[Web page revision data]
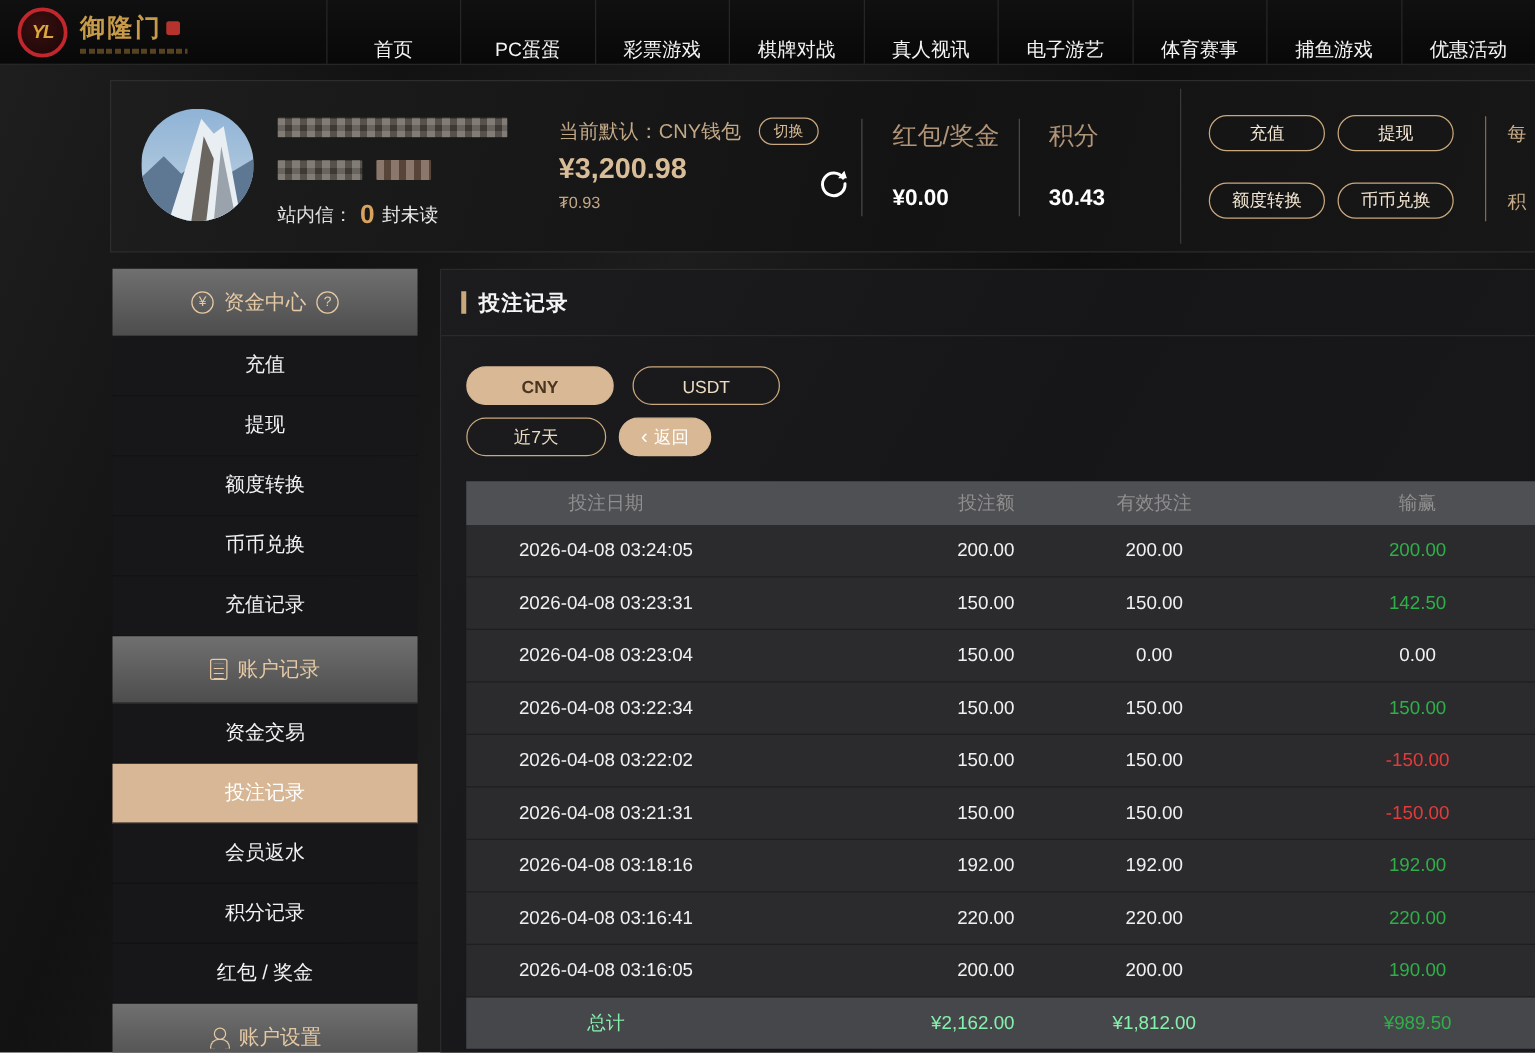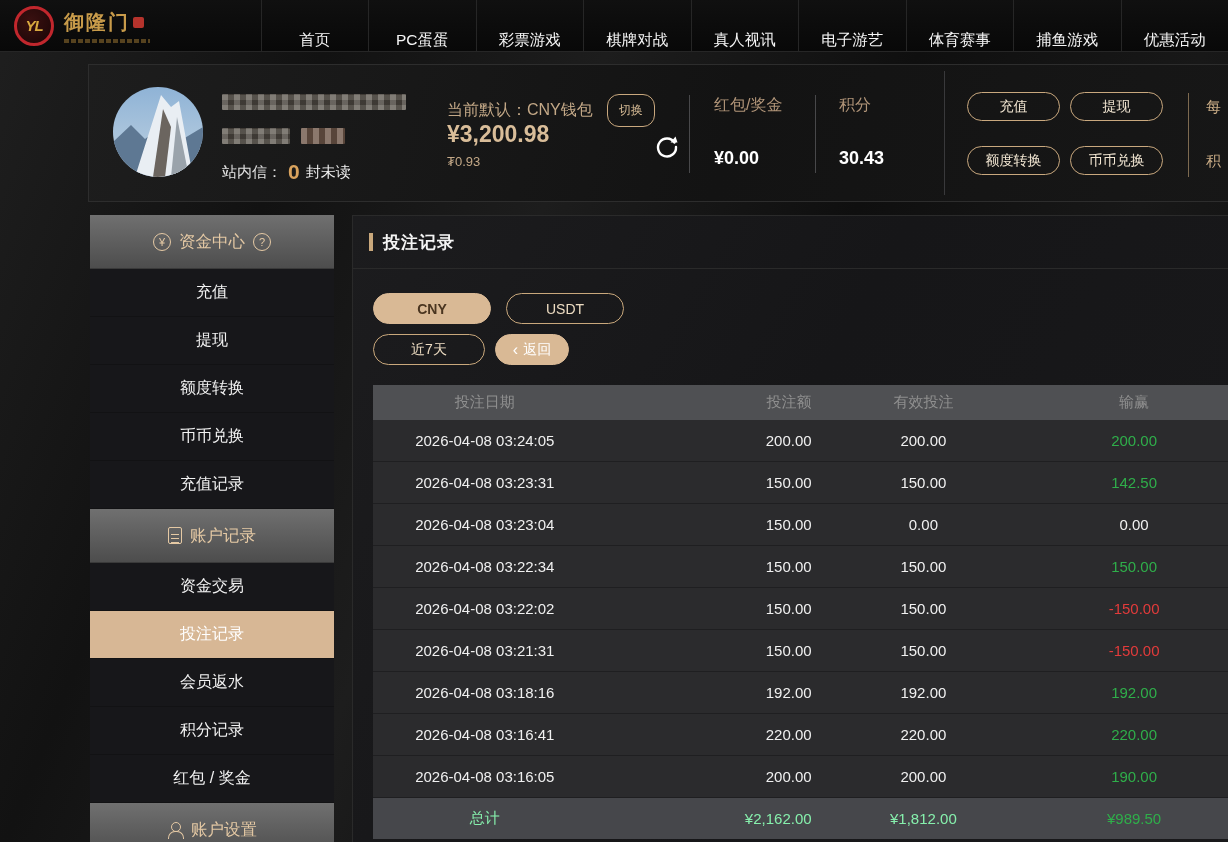--- a/index.html
+++ b/index.html
@@ -45,7 +45,7 @@
   .inbox-suffix { font-size:15px; color:#f0f0f0; }
   .wallet-label-row { position:absolute; left:358px; top:29px; display:flex; align-items:center; gap:14px; }
   .wallet-label { font-size:16px; color:#c3a887; }
-  .pill-sm { height:33px; padding:0 11px; border:1px solid #c9a87e; border-radius:12px;
+  .pill-sm { height:22px; padding:0 11px; border:1px solid #c9a87e; border-radius:12px;
     color:#d8bc96; font-size:12px; display:flex; align-items:center; background:transparent; cursor:pointer; }
   .wallet-balance { position:absolute; left:358px; top:56px; font-size:23px; font-weight:bold; color:#d9bd99; }
   .wallet-usdt { position:absolute; left:358px; top:89px; font-size:13px; color:#c3a887; }

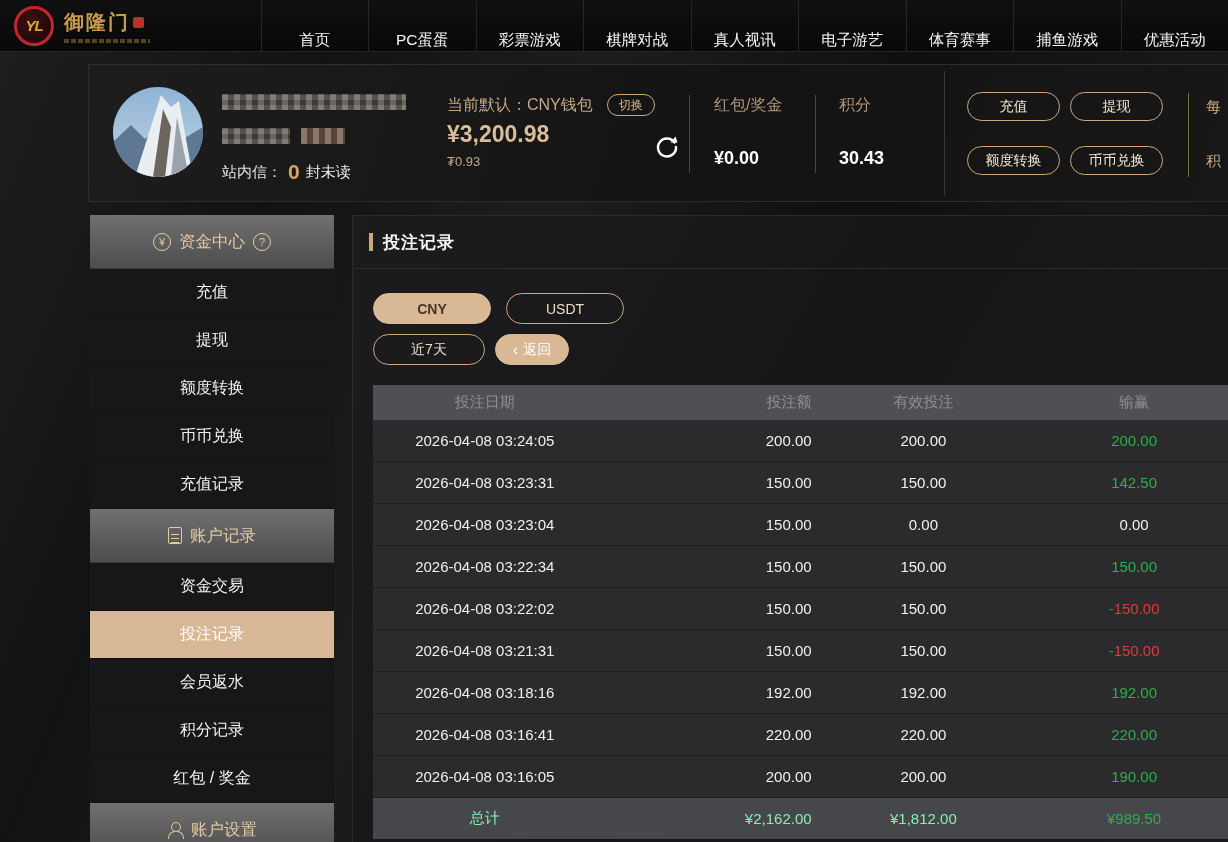--- a/index.html
+++ b/index.html
@@ -52,7 +52,7 @@
   .refresh { position:absolute; left:564px; top:68px; width:28px; height:28px; cursor:pointer; }
   .vdiv { position:absolute; width:1px; background:#48484a; top:30px; height:78px; }
   .vdiv-full { position:absolute; width:1px; background:#39393b; top:6px; bottom:6px; }
-  .stat-label { position:absolute; top:30px; font-size:16px; color:#b09478; }
+  .stat-label { position:absolute; top:30px; font-size:20px; color:#b09478; }
   .stat-value { position:absolute; font-size:18px; font-weight:bold; color:#fff; }
   .acct-actions { position:absolute; left:878px; top:27px; width:200px; display:flex; flex-wrap:wrap; column-gap:10px; row-gap:25px; }
   .btn-pill { width:93px; height:29px; border:1px solid #c9a87e; border-radius:15px; background:transparent;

WHAT YOU WILL DO:
Your answer should hold every record above, printed exactly and free of pictures.

WRITTEN SOLUTION:
--- a/index.html
+++ b/index.html
@@ -45,7 +45,7 @@
   .inbox-suffix { font-size:15px; color:#f0f0f0; }
   .wallet-label-row { position:absolute; left:358px; top:29px; display:flex; align-items:center; gap:14px; }
   .wallet-label { font-size:16px; color:#c3a887; }
-  .pill-sm { height:33px; padding:0 11px; border:1px solid #c9a87e; border-radius:12px;
+  .pill-sm { height:22px; padding:0 11px; border:1px solid #c9a87e; border-radius:12px;
     color:#d8bc96; font-size:12px; display:flex; align-items:center; background:transparent; cursor:pointer; }
   .wallet-balance { position:absolute; left:358px; top:56px; font-size:23px; font-weight:bold; color:#d9bd99; }
   .wallet-usdt { position:absolute; left:358px; top:89px; font-size:13px; color:#c3a887; }

--- a/index.html
+++ b/index.html
@@ -52,7 +52,7 @@
   .refresh { position:absolute; left:564px; top:68px; width:28px; height:28px; cursor:pointer; }
   .vdiv { position:absolute; width:1px; background:#48484a; top:30px; height:78px; }
   .vdiv-full { position:absolute; width:1px; background:#39393b; top:6px; bottom:6px; }
-  .stat-label { position:absolute; top:30px; font-size:16px; color:#b09478; }
+  .stat-label { position:absolute; top:30px; font-size:20px; color:#b09478; }
   .stat-value { position:absolute; font-size:18px; font-weight:bold; color:#fff; }
   .acct-actions { position:absolute; left:878px; top:27px; width:200px; display:flex; flex-wrap:wrap; column-gap:10px; row-gap:25px; }
   .btn-pill { width:93px; height:29px; border:1px solid #c9a87e; border-radius:15px; background:transparent;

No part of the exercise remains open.